⟨

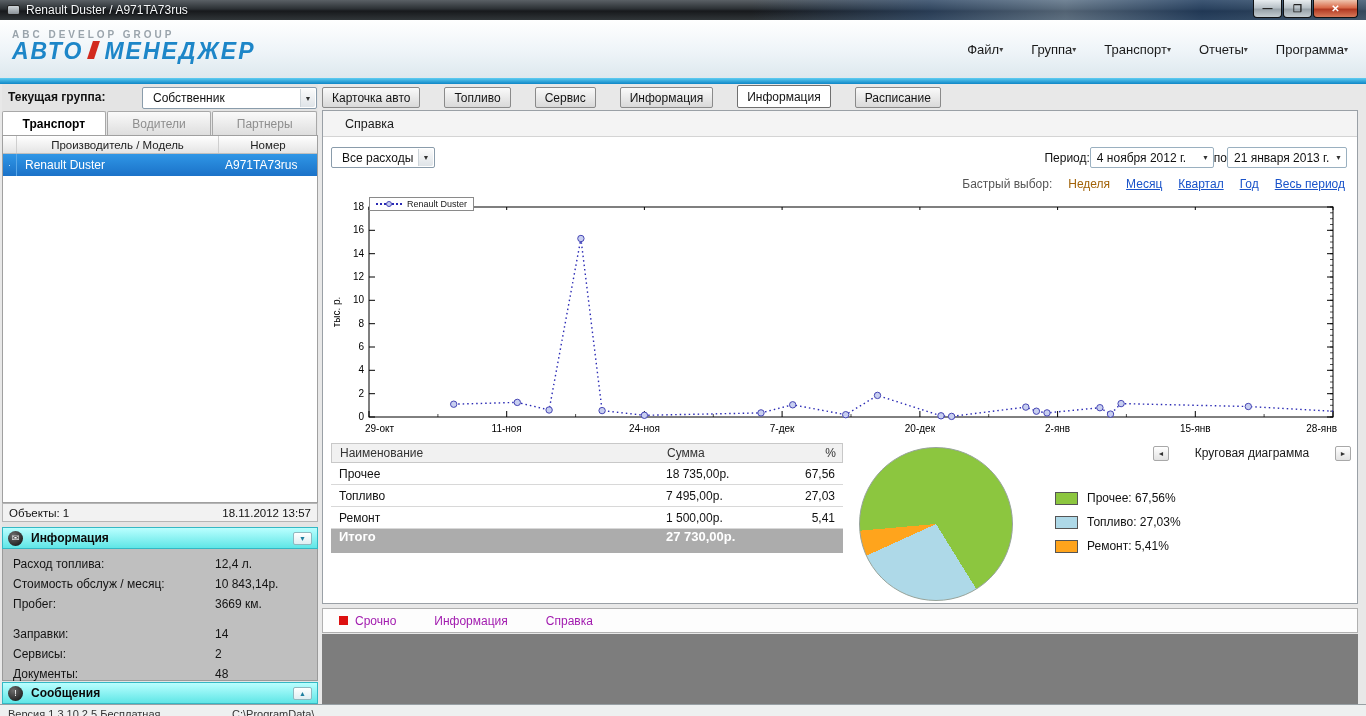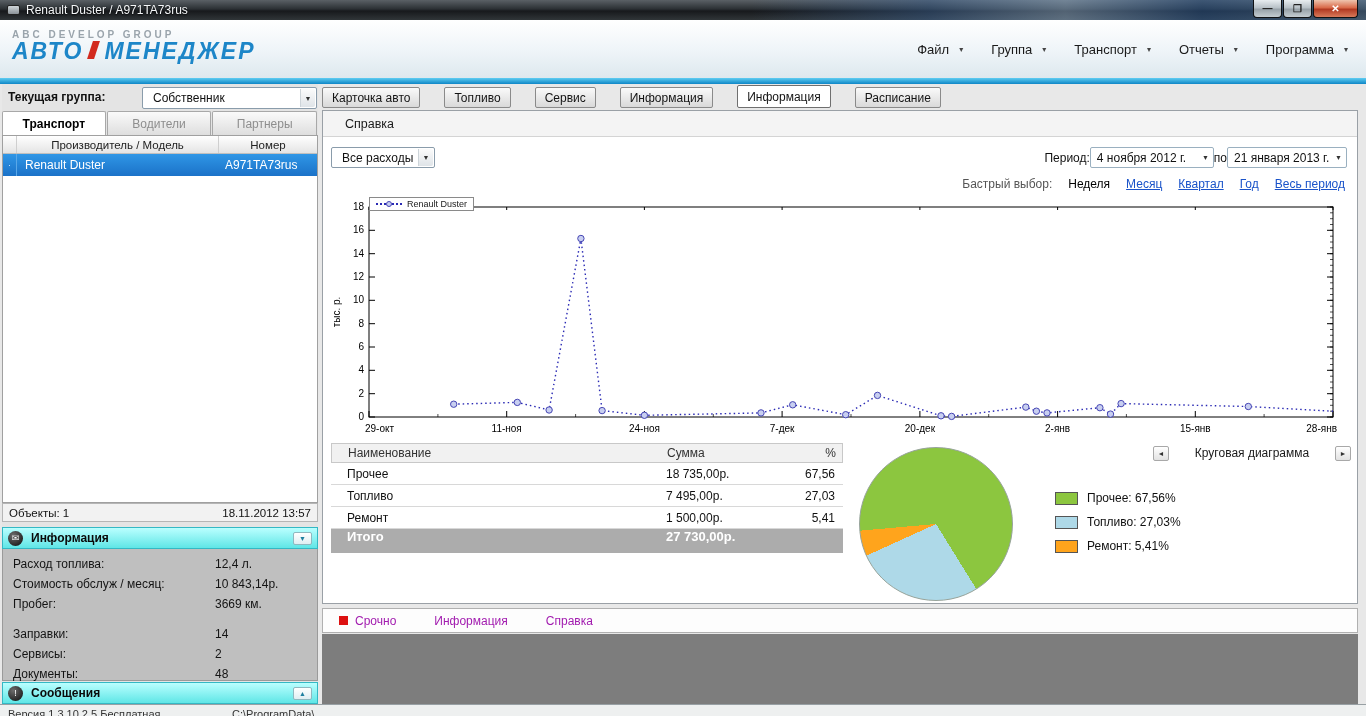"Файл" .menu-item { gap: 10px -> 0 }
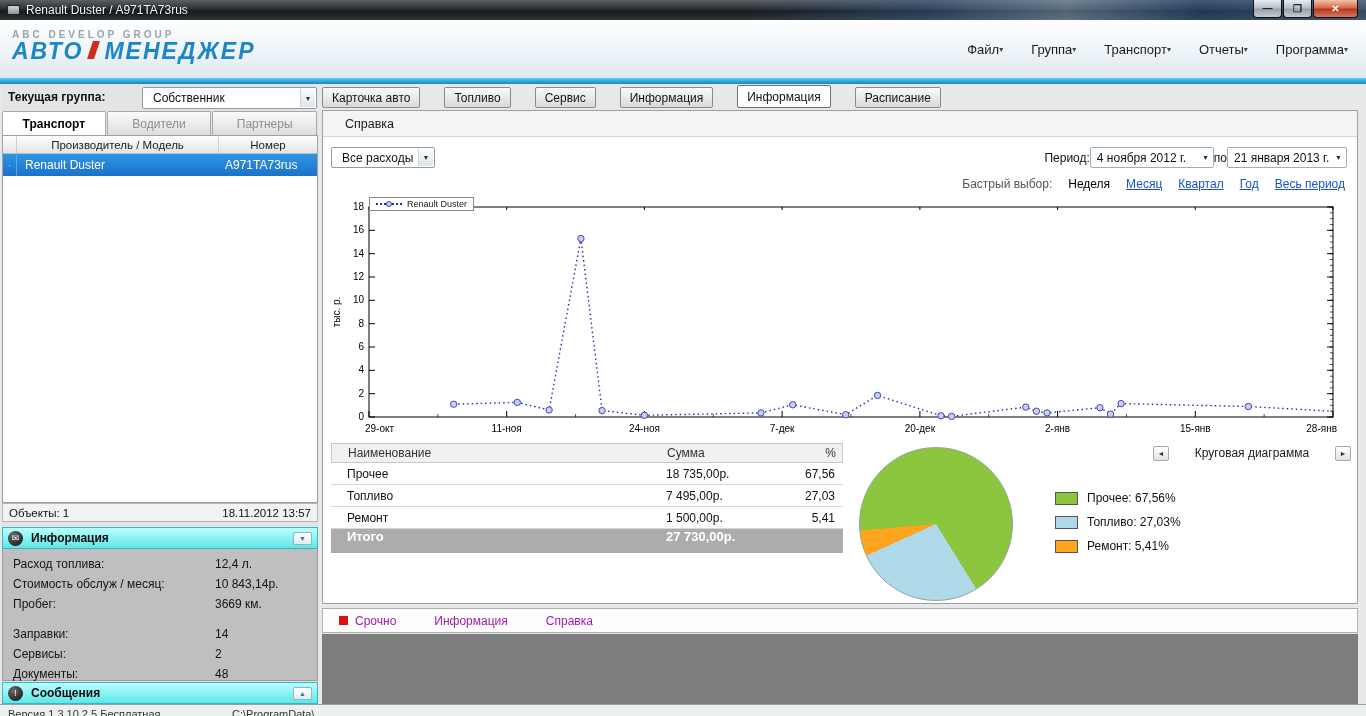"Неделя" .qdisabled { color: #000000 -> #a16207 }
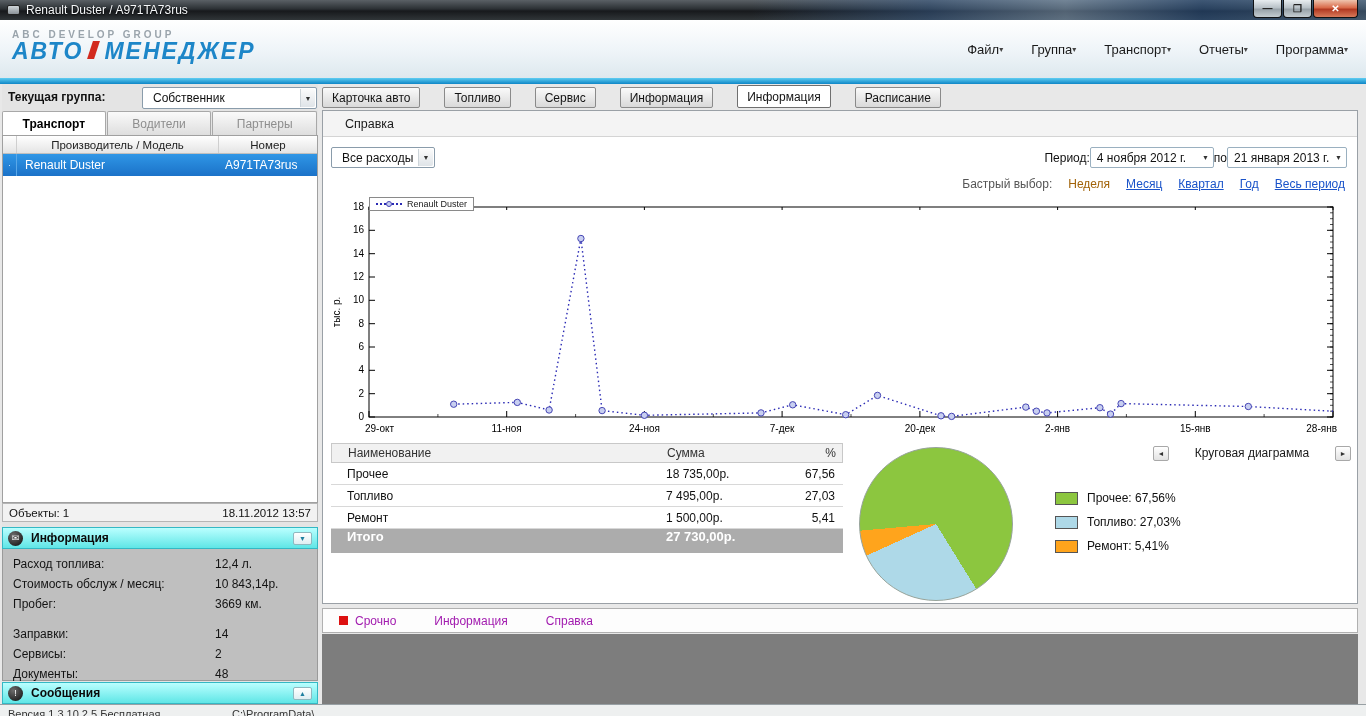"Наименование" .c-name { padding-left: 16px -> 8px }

⟩
⟨

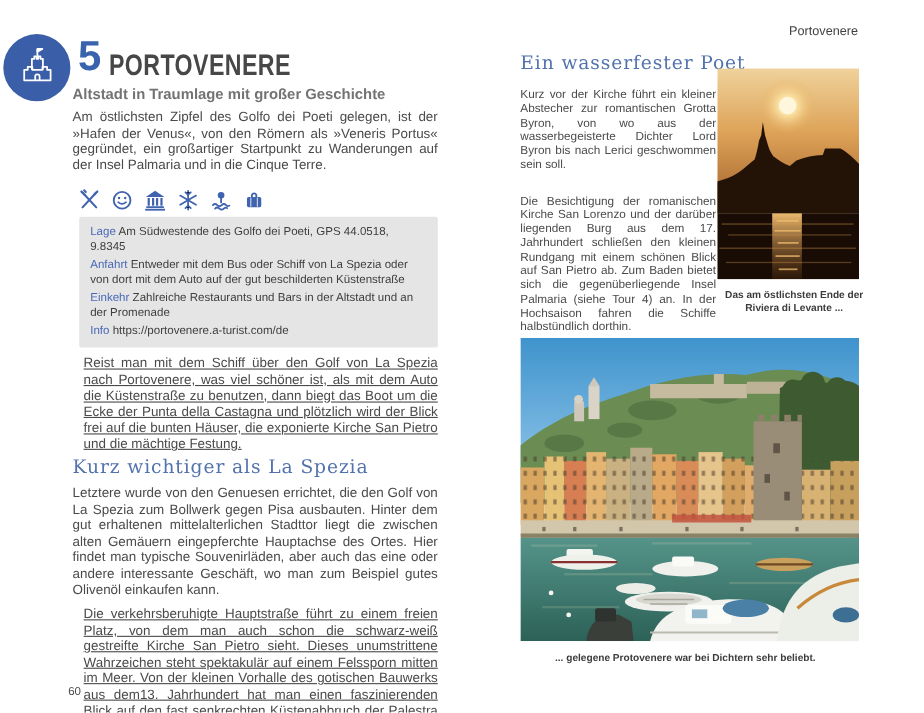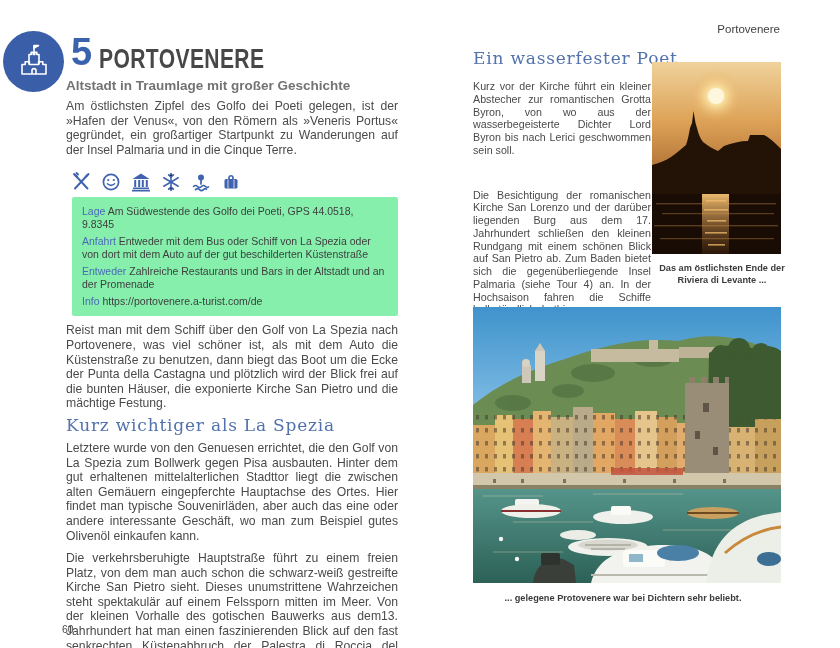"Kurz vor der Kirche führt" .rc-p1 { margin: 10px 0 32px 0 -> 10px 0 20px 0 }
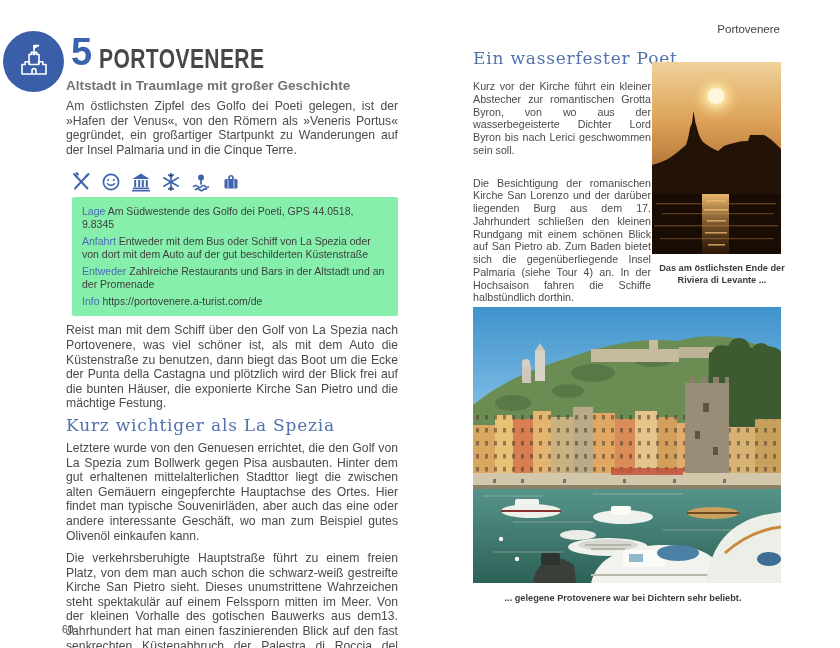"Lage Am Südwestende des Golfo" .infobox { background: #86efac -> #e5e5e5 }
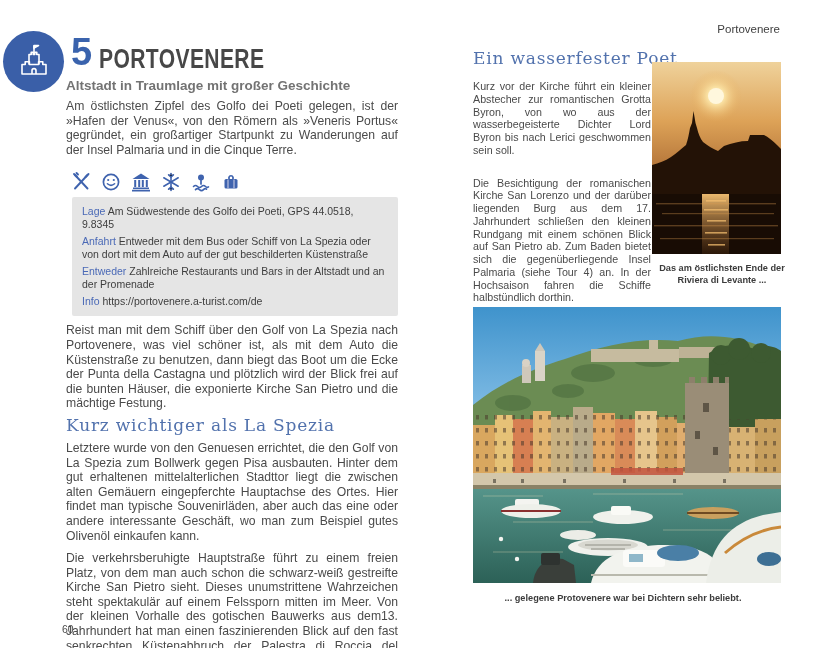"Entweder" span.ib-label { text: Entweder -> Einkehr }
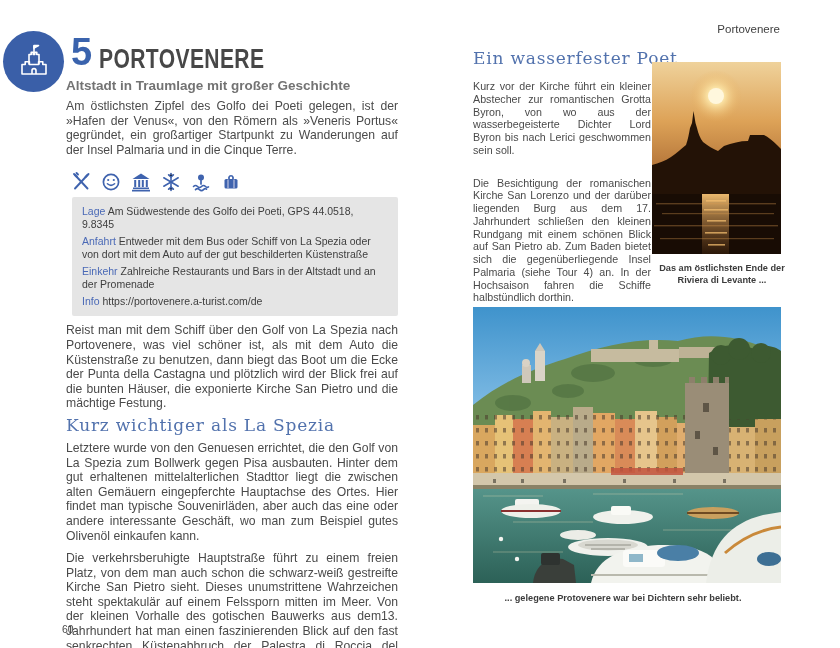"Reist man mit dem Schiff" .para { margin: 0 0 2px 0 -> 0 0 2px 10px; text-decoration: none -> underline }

⟩
⟨

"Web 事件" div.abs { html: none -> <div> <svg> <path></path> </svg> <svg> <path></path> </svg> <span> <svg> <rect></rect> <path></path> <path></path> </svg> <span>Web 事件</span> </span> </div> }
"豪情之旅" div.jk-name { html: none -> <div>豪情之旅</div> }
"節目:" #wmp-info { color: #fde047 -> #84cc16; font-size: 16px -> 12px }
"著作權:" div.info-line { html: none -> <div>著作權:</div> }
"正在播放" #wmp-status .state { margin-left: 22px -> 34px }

⟩

From the records above, give again only the part that opens with the line containing "color: #000000 ->" and closes with the line containing "padding-left: 16px ->". Keep both ends but drop the pictures.

• [ANSWER SPACE]:
"Неделя" .qdisabled { color: #000000 -> #a16207 }
"Наименование" .c-name { padding-left: 16px -> 8px }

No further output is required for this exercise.